__TASK INSTRUCTIONS__. Without the pictures, return each record as it appears.
(INPUT MATERIAL begins)
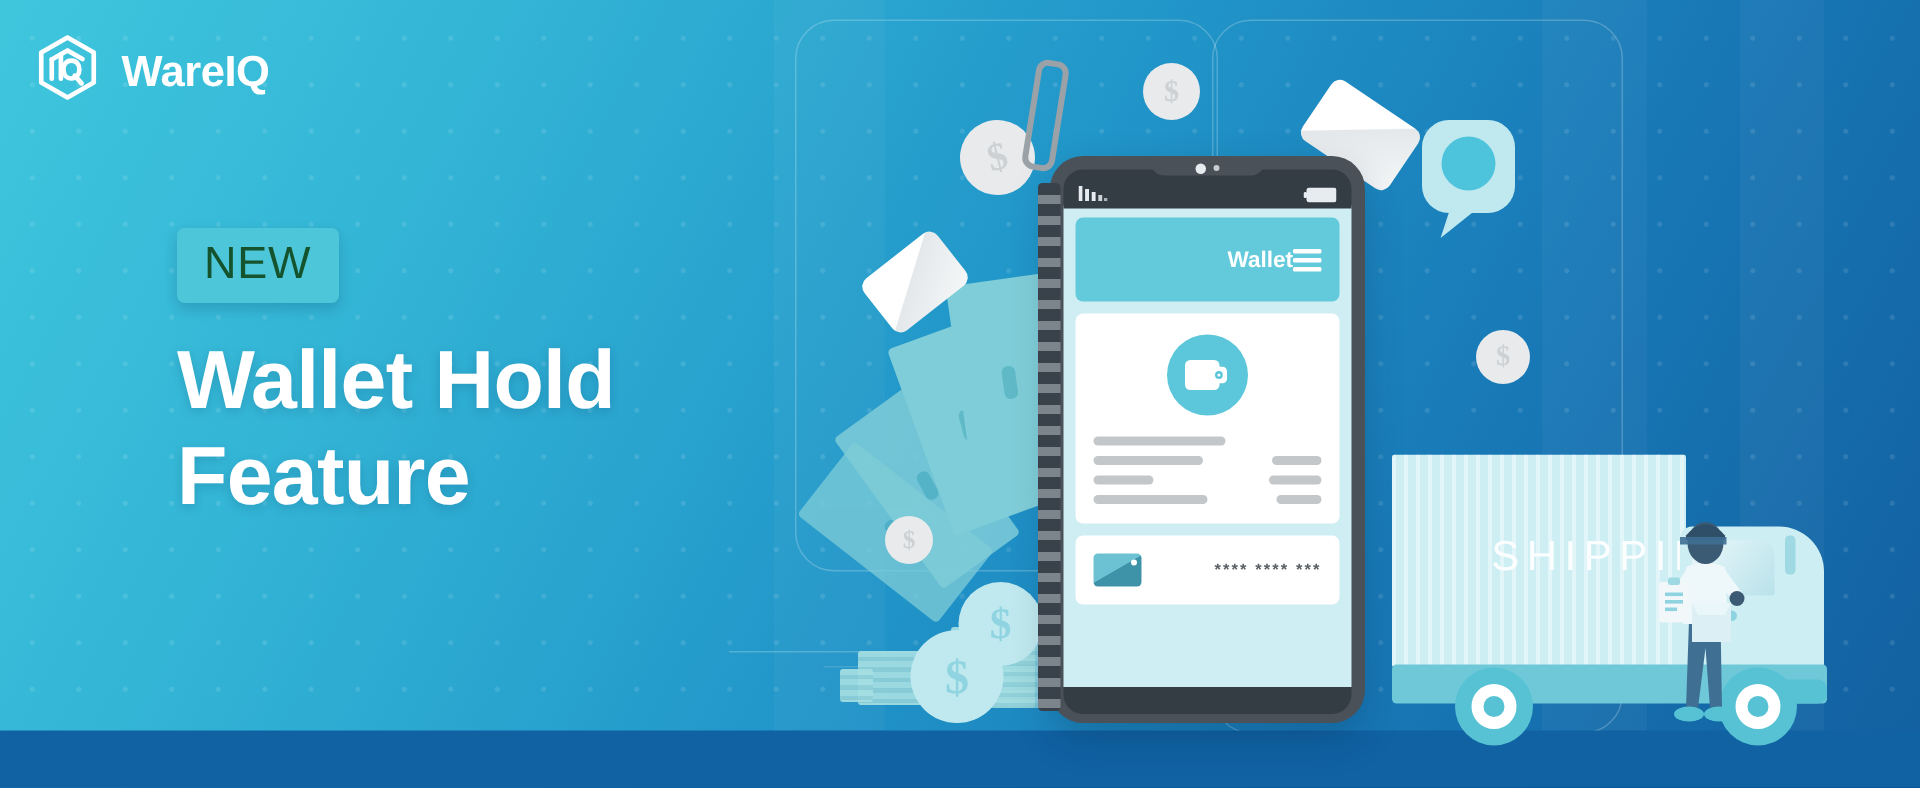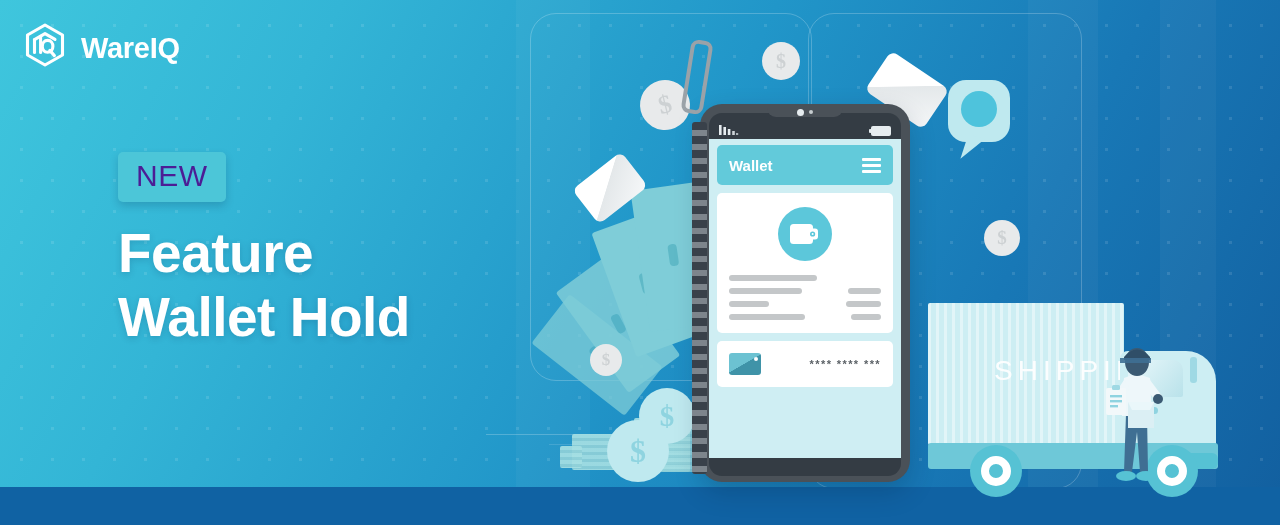--- a/index.html
+++ b/index.html
@@ -71,21 +71,21 @@
   
   .headline-block {
     position: absolute;
     left: 118px;
     top: 152px;
     width: 380px;
   }
   .badge {
     display: inline-block;
     background: #4cc6d8;
-    color: #4c1d95;
+    color: #14532d;
     font-size: 30px;
     line-height: 1;
     padding: 9px 18px 11px 18px;
     border-radius: 5px;
     box-shadow: 0 4px 9px rgba(0,30,60,.18);
     letter-spacing: .5px;
   }
   .title {
     margin-top: 20px;
     color: #ffffff;
@@ -198,26 +198,26 @@
     position: absolute;
     left: 9px;
     right: 9px;
     top: 33px;
     bottom: 24px;
     background: #cfeef3;
     overflow: hidden;
   }
   .wallet-header {
     margin: 8px 8px 0 8px;
-    height: 40px;
+    height: 56px;
     background: #62cada;
     border-radius: 5px;
     display: flex;
     align-items: center;
-    justify-content: space-between;
+    justify-content: flex-end;
     padding: 0 12px;
     box-sizing: border-box;
   }
   .wallet-header-title {
     color: #ffffff;
     font-size: 15px;
     font-weight: bold;
   }
   .hamburger { display: flex; flex-direction: column; gap: 3px; }
   .hamburger i { display: block; width: 19px; height: 3px; background: #ffffff; border-radius: 1px; }
@@ -396,22 +396,22 @@
                  C29 30.3 30.9 27.6 30.9 24.3 C30.9 21.1 29 18.4 25.6 18.4 Z" stroke="#ffffff" stroke-width="3.1" fill="none"></path>
         <path d="M27.8 28.4 L32.4 33.6" stroke="#ffffff" stroke-width="3.1" stroke-linecap="round"></path>
       </svg>
     </span>
     <span class="logo-text">WareIQ</span>
   </div>
 
   <div class="headline-block">
     <div class="badge">NEW</div>
     <div class="title">
+      <div>Wallet Hold</div>
       <div>Feature</div>
-      <div>Wallet Hold</div>
     </div>
   </div>
 
   <div class="stage">
 
     <div class="abs note" style="left:566px;top:296px;width:62px;height:118px;transform:rotate(-52deg);opacity:.75;">
       <div class="note-line" style="left:27px;top:50px;width:9px;height:19px;transform:rotate(10deg);"></div>
     </div>
     <div class="abs note" style="left:586px;top:262px;width:64px;height:124px;transform:rotate(-36deg);opacity:.85;">
       <div class="note-line" style="left:28px;top:52px;width:9px;height:20px;transform:rotate(8deg);"></div>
(INPUT MATERIAL ends)
__WRITTEN ANSWER__.
--- a/index.html
+++ b/index.html
@@ -71,21 +71,21 @@
   
   .headline-block {
     position: absolute;
     left: 118px;
     top: 152px;
     width: 380px;
   }
   .badge {
     display: inline-block;
     background: #4cc6d8;
-    color: #4c1d95;
+    color: #14532d;
     font-size: 30px;
     line-height: 1;
     padding: 9px 18px 11px 18px;
     border-radius: 5px;
     box-shadow: 0 4px 9px rgba(0,30,60,.18);
     letter-spacing: .5px;
   }
   .title {
     margin-top: 20px;
     color: #ffffff;
@@ -198,26 +198,26 @@
     position: absolute;
     left: 9px;
     right: 9px;
     top: 33px;
     bottom: 24px;
     background: #cfeef3;
     overflow: hidden;
   }
   .wallet-header {
     margin: 8px 8px 0 8px;
-    height: 40px;
+    height: 56px;
     background: #62cada;
     border-radius: 5px;
     display: flex;
     align-items: center;
-    justify-content: space-between;
+    justify-content: flex-end;
     padding: 0 12px;
     box-sizing: border-box;
   }
   .wallet-header-title {
     color: #ffffff;
     font-size: 15px;
     font-weight: bold;
   }
   .hamburger { display: flex; flex-direction: column; gap: 3px; }
   .hamburger i { display: block; width: 19px; height: 3px; background: #ffffff; border-radius: 1px; }
@@ -396,22 +396,22 @@
                  C29 30.3 30.9 27.6 30.9 24.3 C30.9 21.1 29 18.4 25.6 18.4 Z" stroke="#ffffff" stroke-width="3.1" fill="none"></path>
         <path d="M27.8 28.4 L32.4 33.6" stroke="#ffffff" stroke-width="3.1" stroke-linecap="round"></path>
       </svg>
     </span>
     <span class="logo-text">WareIQ</span>
   </div>
 
   <div class="headline-block">
     <div class="badge">NEW</div>
     <div class="title">
+      <div>Wallet Hold</div>
       <div>Feature</div>
-      <div>Wallet Hold</div>
     </div>
   </div>
 
   <div class="stage">
 
     <div class="abs note" style="left:566px;top:296px;width:62px;height:118px;transform:rotate(-52deg);opacity:.75;">
       <div class="note-line" style="left:27px;top:50px;width:9px;height:19px;transform:rotate(10deg);"></div>
     </div>
     <div class="abs note" style="left:586px;top:262px;width:64px;height:124px;transform:rotate(-36deg);opacity:.85;">
       <div class="note-line" style="left:28px;top:52px;width:9px;height:20px;transform:rotate(8deg);"></div>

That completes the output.